• [REQUIRED WORK]: Restate word for word each line from the one containing "- The codes" through the end of the material, and nothing more. Drop every picture.

• [EXERCISE DATA]:
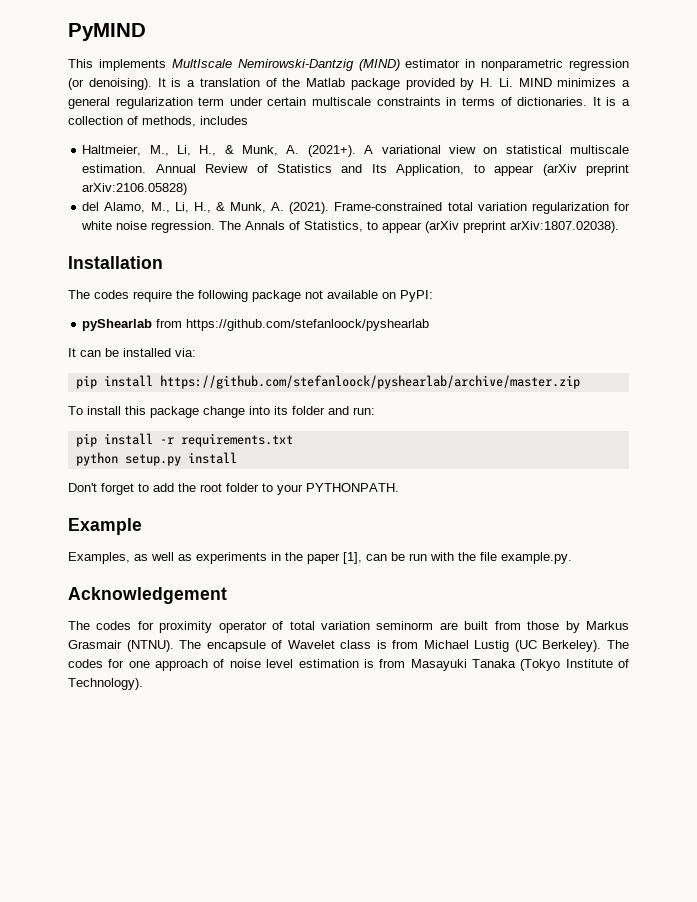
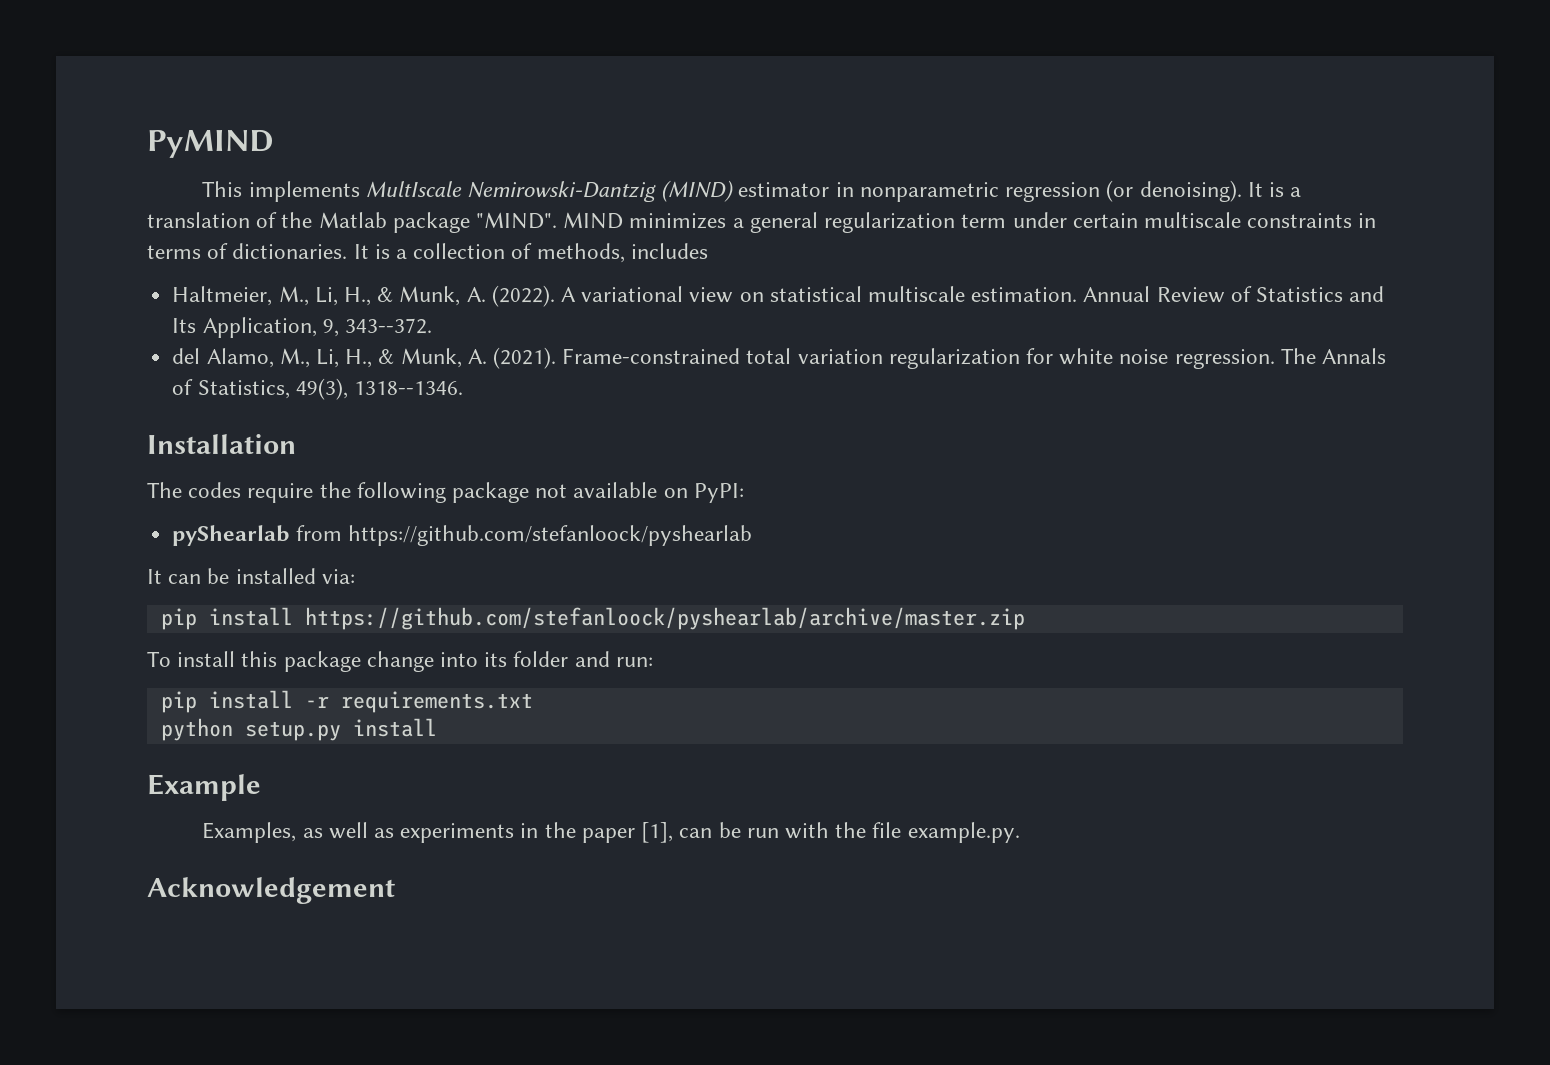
- It is a translation of the Matlab package provided by H. Li. MIND minimizes a general regularization term under certain multiscale constraints in terms of dictionaries.
+ It is a translation of the Matlab package "MIND". MIND minimizes a general regularization term under certain multiscale constraints in terms of dictionaries.
- Haltmeier, M., Li, H., & Munk, A. (2021+).
+ Haltmeier, M., Li, H., & Munk, A. (2022).
- Annual Review of Statistics and Its Application, to appear (arXiv preprint arXiv:2106.05828)
+ Annual Review of Statistics and Its Application, 9, 343--372.
- The Annals of Statistics, to appear (arXiv preprint arXiv:1807.02038).
+ The Annals of Statistics, 49(3), 1318--1346.
- Don't forget to add the root folder to your PYTHONPATH.
- The codes for proximity operator of total variation seminorm are built from those by Markus Grasmair (NTNU). The encapsule of Wavelet class is from Michael Lustig (UC Berkeley). The codes for one approach of noise level estimation is from Masayuki Tanaka (Tokyo Institute of Technology).

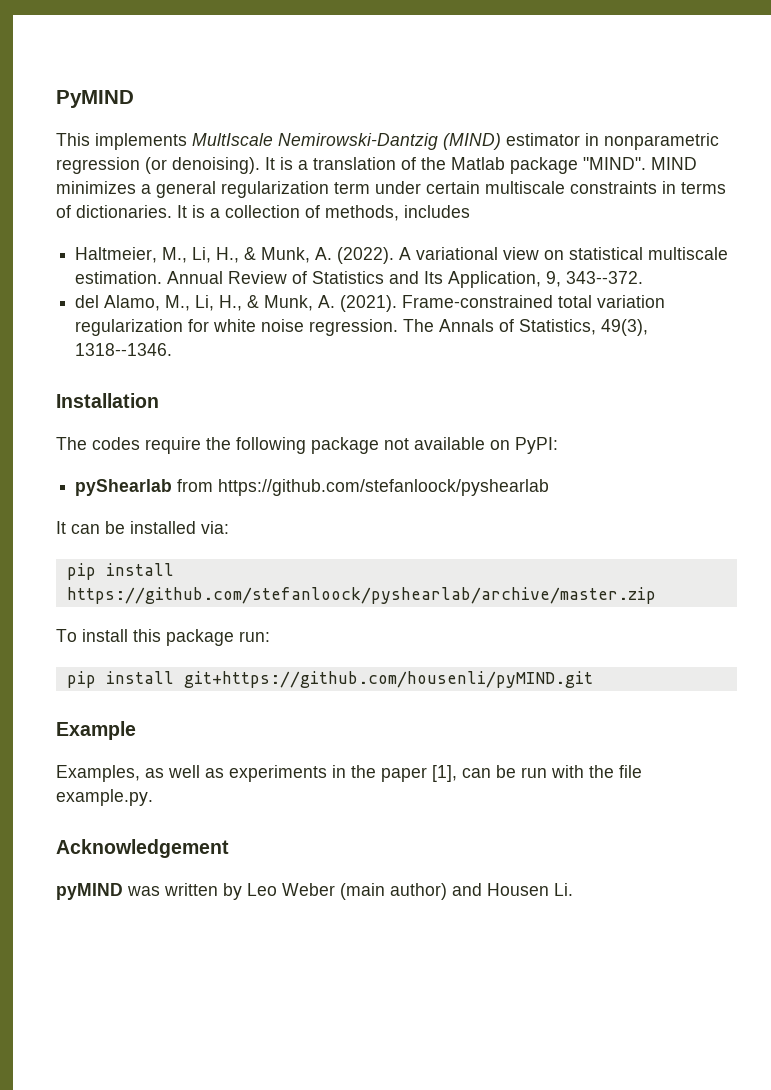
- To install this package change into its folder and run:
- pip install -r requirements.txt
- python setup.py install
+ To install this package run:
+ pip install git+https://github.com/housenli/pyMIND.git
+ pyMIND was written by Leo Weber (main author) and Housen Li.

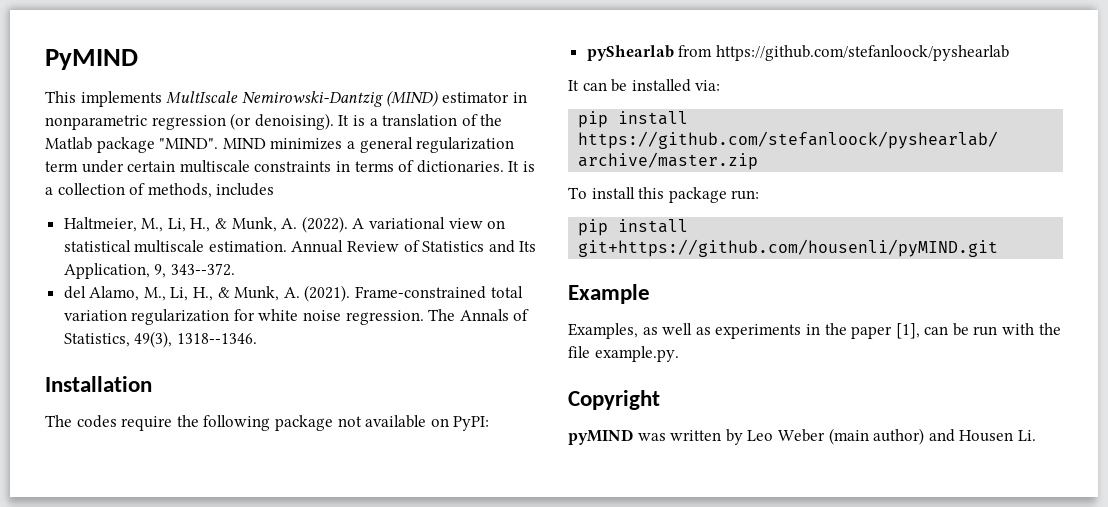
- Acknowledgement
+ Copyright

• [WRITTEN SOLUTION]:
- The codes for proximity operator of total variation seminorm are built from those by Markus Grasmair (NTNU). The encapsule of Wavelet class is from Michael Lustig (UC Berkeley). The codes for one approach of noise level estimation is from Masayuki Tanaka (Tokyo Institute of Technology).

- To install this package change into its folder and run:
- pip install -r requirements.txt
- python setup.py install
+ To install this package run:
+ pip install git+https://github.com/housenli/pyMIND.git
+ pyMIND was written by Leo Weber (main author) and Housen Li.

- Acknowledgement
+ Copyright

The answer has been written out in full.